THE PROBLEM:
Here the job is to retype the data word for word while leaving the pictures aside.

---------- PROVIDED DATA

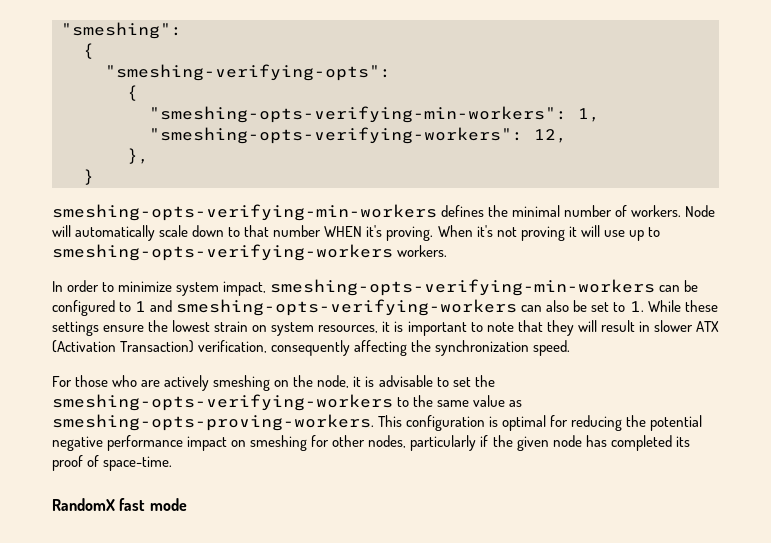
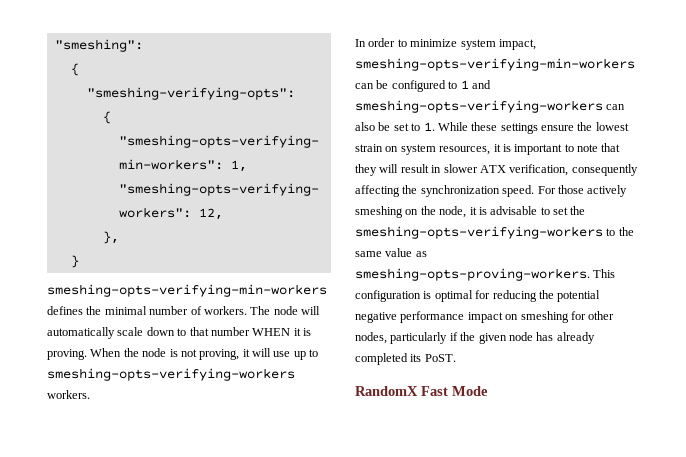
- Node will automatically scale down to that number WHEN it's proving. When it's not proving it will use up to smeshing-opts-verifying-workers workers.
+ The node will automatically scale down to that number WHEN it is proving. When the node is not proving, it will use up to smeshing-opts-verifying-workers workers.
- In order to minimize system impact, smeshing-opts-verifying-min-workers can be configured to 1 and smeshing-opts-verifying-workers can also be set to 1. While these settings ensure the lowest strain on system resources, it is important to note that they will result in slower ATX (Activation Transaction) verification, consequently affecting the synchronization speed.
- For those who are actively smeshing on the node, it is advisable to set the smeshing-opts-verifying-workers to the same value as smeshing-opts-proving-workers.
+ In order to minimize system impact, smeshing-opts-verifying-min-workers can be configured to 1 and smeshing-opts-verifying-workers can also be set to 1. While these settings ensure the lowest strain on system resources, it is important to note that they will result in slower ATX verification, consequently affecting the synchronization speed. For those actively smeshing on the node, it is advisable to set the smeshing-opts-verifying-workers to the same value as smeshing-opts-proving-workers.
- This configuration is optimal for reducing the potential negative performance impact on smeshing for other nodes, particularly if the given node has completed its proof of space-time.
+ This configuration is optimal for reducing the potential negative performance impact on smeshing for other nodes, particularly if the given node has already completed its PoST.
- RandomX fast mode
+ RandomX Fast Mode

--------------------

EXPECTED ANSWER:
- Node will automatically scale down to that number WHEN it's proving. When it's not proving it will use up to smeshing-opts-verifying-workers workers.
+ The node will automatically scale down to that number WHEN it is proving. When the node is not proving, it will use up to smeshing-opts-verifying-workers workers.
- In order to minimize system impact, smeshing-opts-verifying-min-workers can be configured to 1 and smeshing-opts-verifying-workers can also be set to 1. While these settings ensure the lowest strain on system resources, it is important to note that they will result in slower ATX (Activation Transaction) verification, consequently affecting the synchronization speed.
- For those who are actively smeshing on the node, it is advisable to set the smeshing-opts-verifying-workers to the same value as smeshing-opts-proving-workers.
+ In order to minimize system impact, smeshing-opts-verifying-min-workers can be configured to 1 and smeshing-opts-verifying-workers can also be set to 1. While these settings ensure the lowest strain on system resources, it is important to note that they will result in slower ATX verification, consequently affecting the synchronization speed. For those actively smeshing on the node, it is advisable to set the smeshing-opts-verifying-workers to the same value as smeshing-opts-proving-workers.
- This configuration is optimal for reducing the potential negative performance impact on smeshing for other nodes, particularly if the given node has completed its proof of space-time.
+ This configuration is optimal for reducing the potential negative performance impact on smeshing for other nodes, particularly if the given node has already completed its PoST.
- RandomX fast mode
+ RandomX Fast Mode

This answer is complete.